DATA FOR PROCESSING:
☆ ☆ ☆ ☆

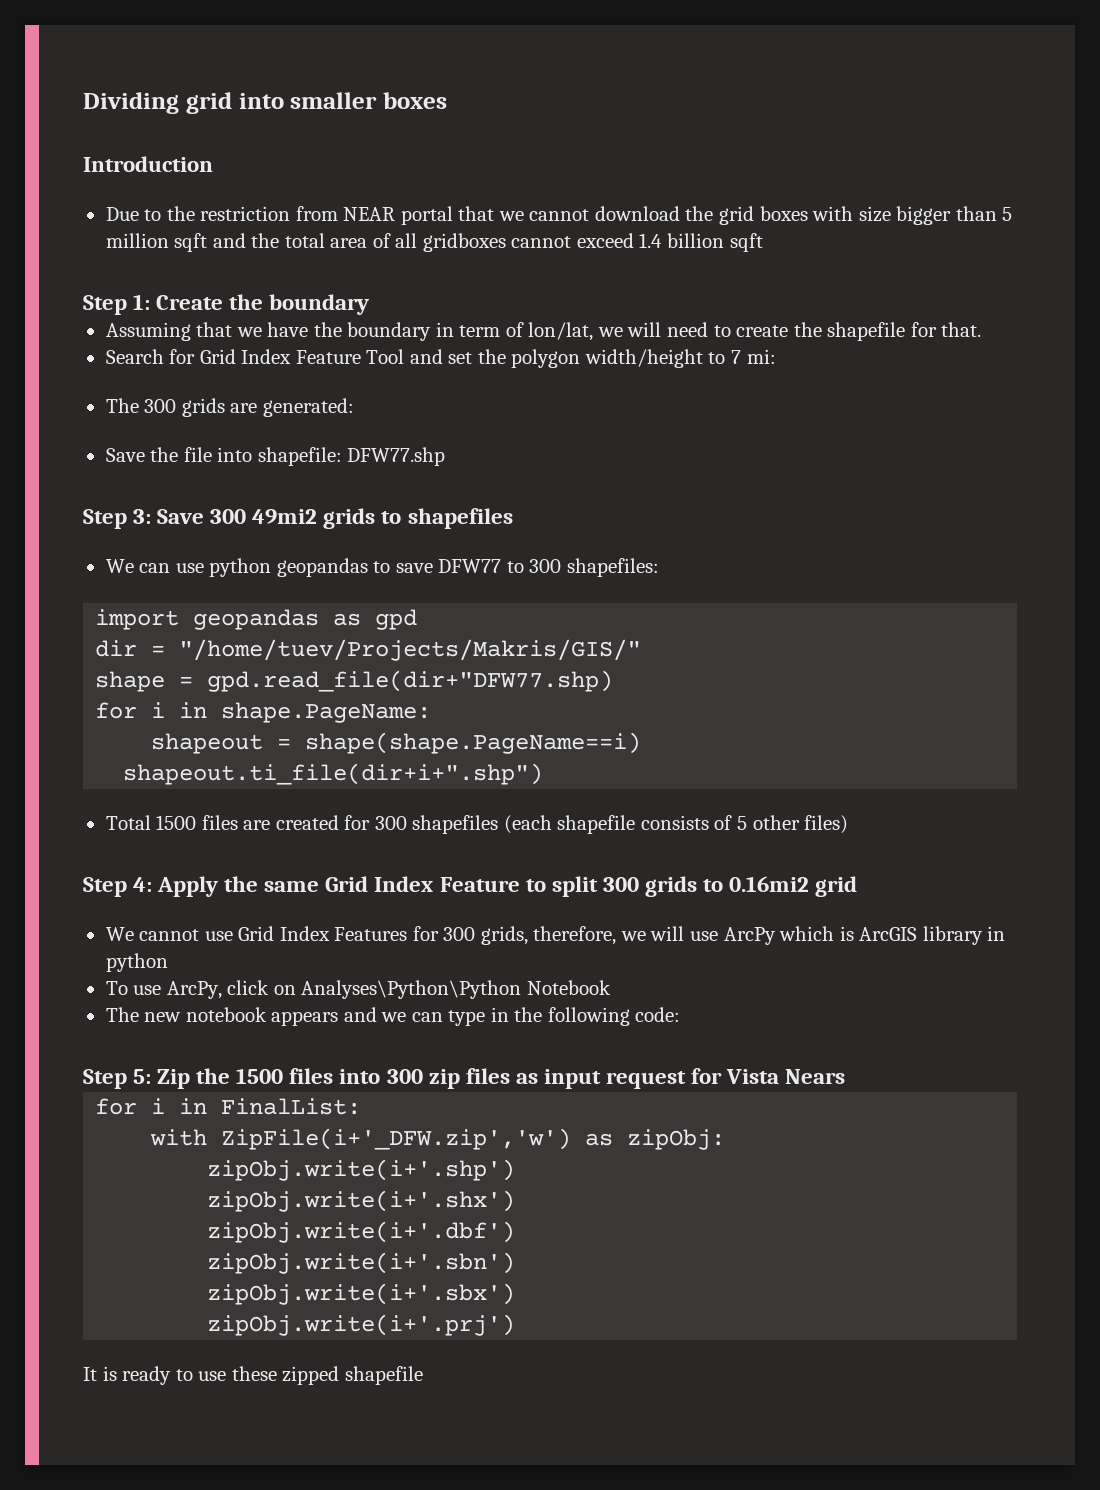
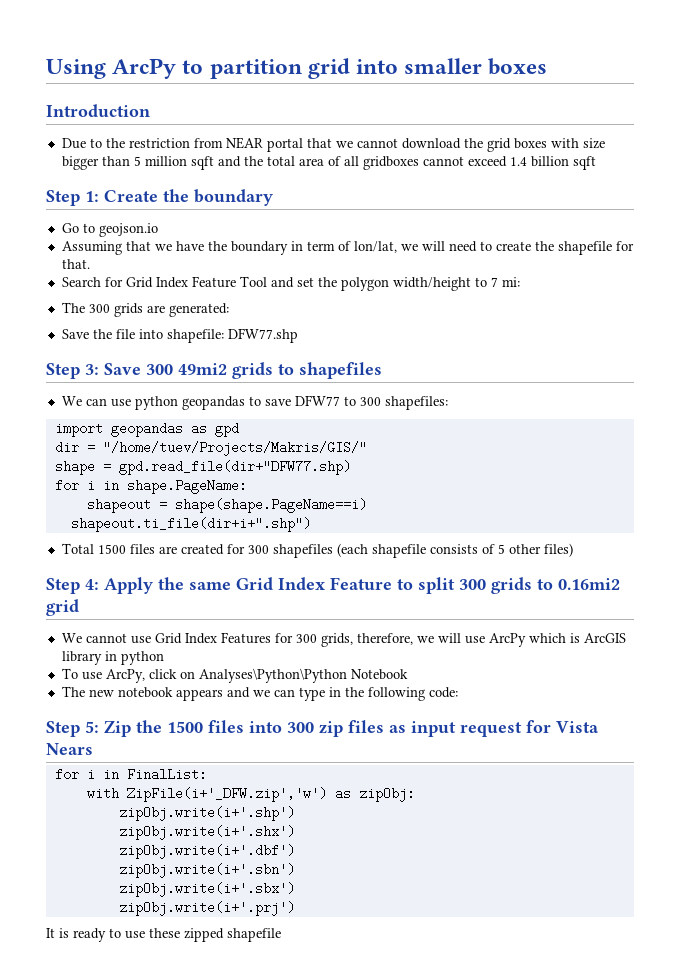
[83,92,179,114] Dividing -> [46,58,302,79] Using ArcPy to partition
(370, 304) none -> [61,223,158,237] // Go to geojson.io

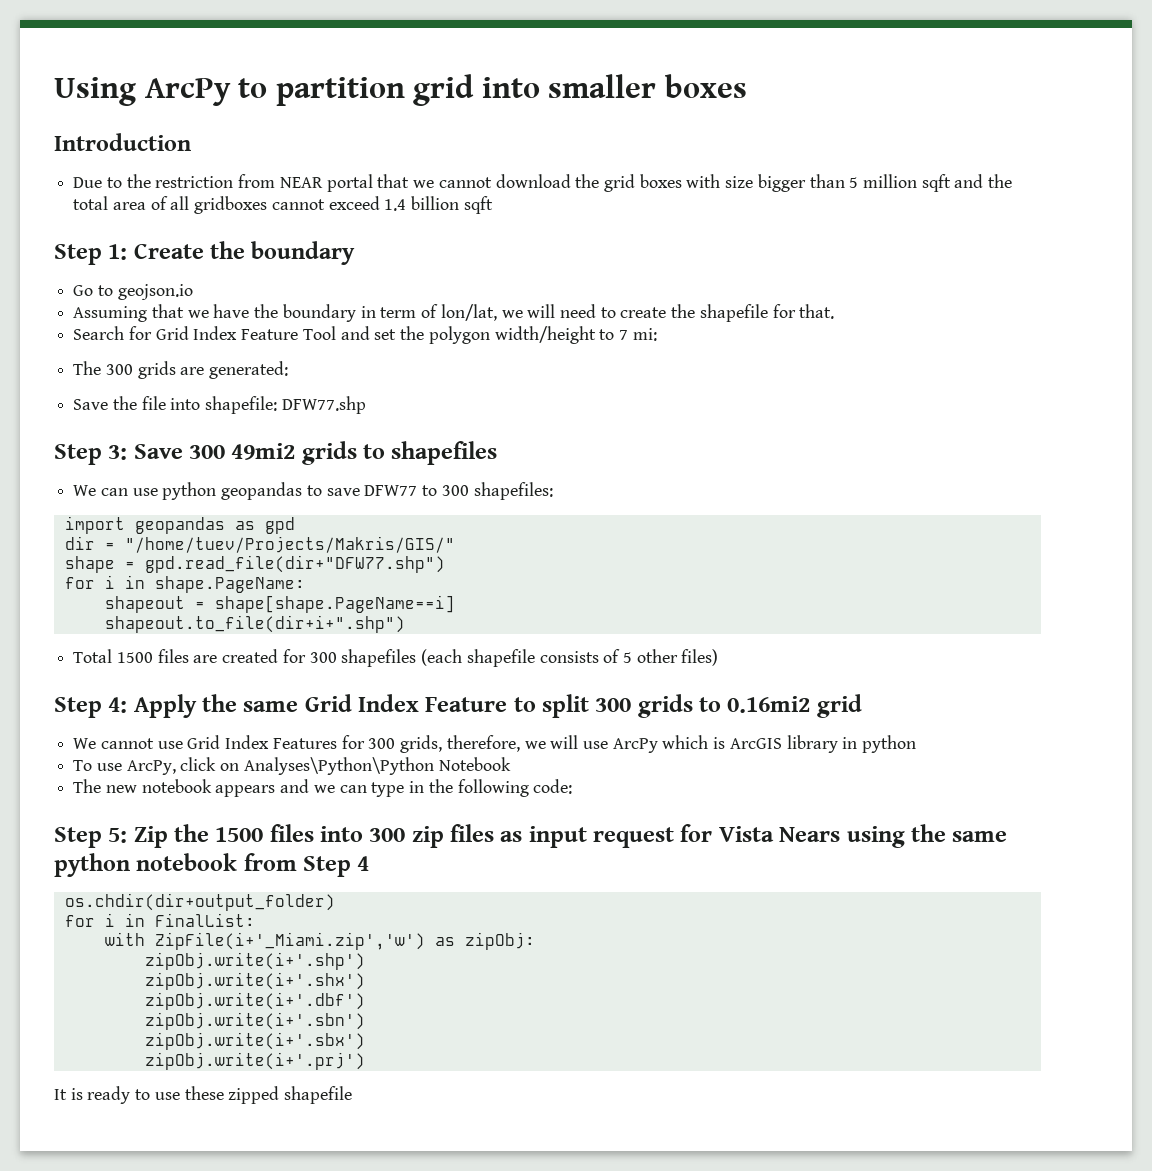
[118,460,351,475] gpd.read_file(dir+"DFW77.shp) -> [144,555,445,573] gpd.read_file(dir+"DFW77.shp")
[174,498,367,513] [70,517,311,532] shape(shape.PageName==i) // shapeout.ti_file(dir+i+".shp") -> [214,595,455,613] [104,615,405,633] shape[shape.PageName==i] // shapeout.to_file(dir+i+".shp")
(93, 749) none -> [846,824,1008,848] [54,853,370,877] [64,893,335,911] using the same python notebook from Step 4 // os.chdir(dir+output_folder)
[126,787,327,802] ZipFile(i+'_DFW.zip','w') -> [154,932,425,950] ZipFile(i+'_Miami.zip','w')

☆ ☆ ☆ ☆

WHAT IS NEEDED: Could you repeat exactly the lines from the first one of the records above through the line containing "[174,498,367,513] [70,517,311,532] shape(shape.PageName==i)", leaving out any pictures?

RESULT:
[83,92,179,114] Dividing -> [46,58,302,79] Using ArcPy to partition
(370, 304) none -> [61,223,158,237] // Go to geojson.io

[118,460,351,475] gpd.read_file(dir+"DFW77.shp) -> [144,555,445,573] gpd.read_file(dir+"DFW77.shp")
[174,498,367,513] [70,517,311,532] shape(shape.PageName==i) // shapeout.ti_file(dir+i+".shp") -> [214,595,455,613] [104,615,405,633] shape[shape.PageName==i] // shapeout.to_file(dir+i+".shp")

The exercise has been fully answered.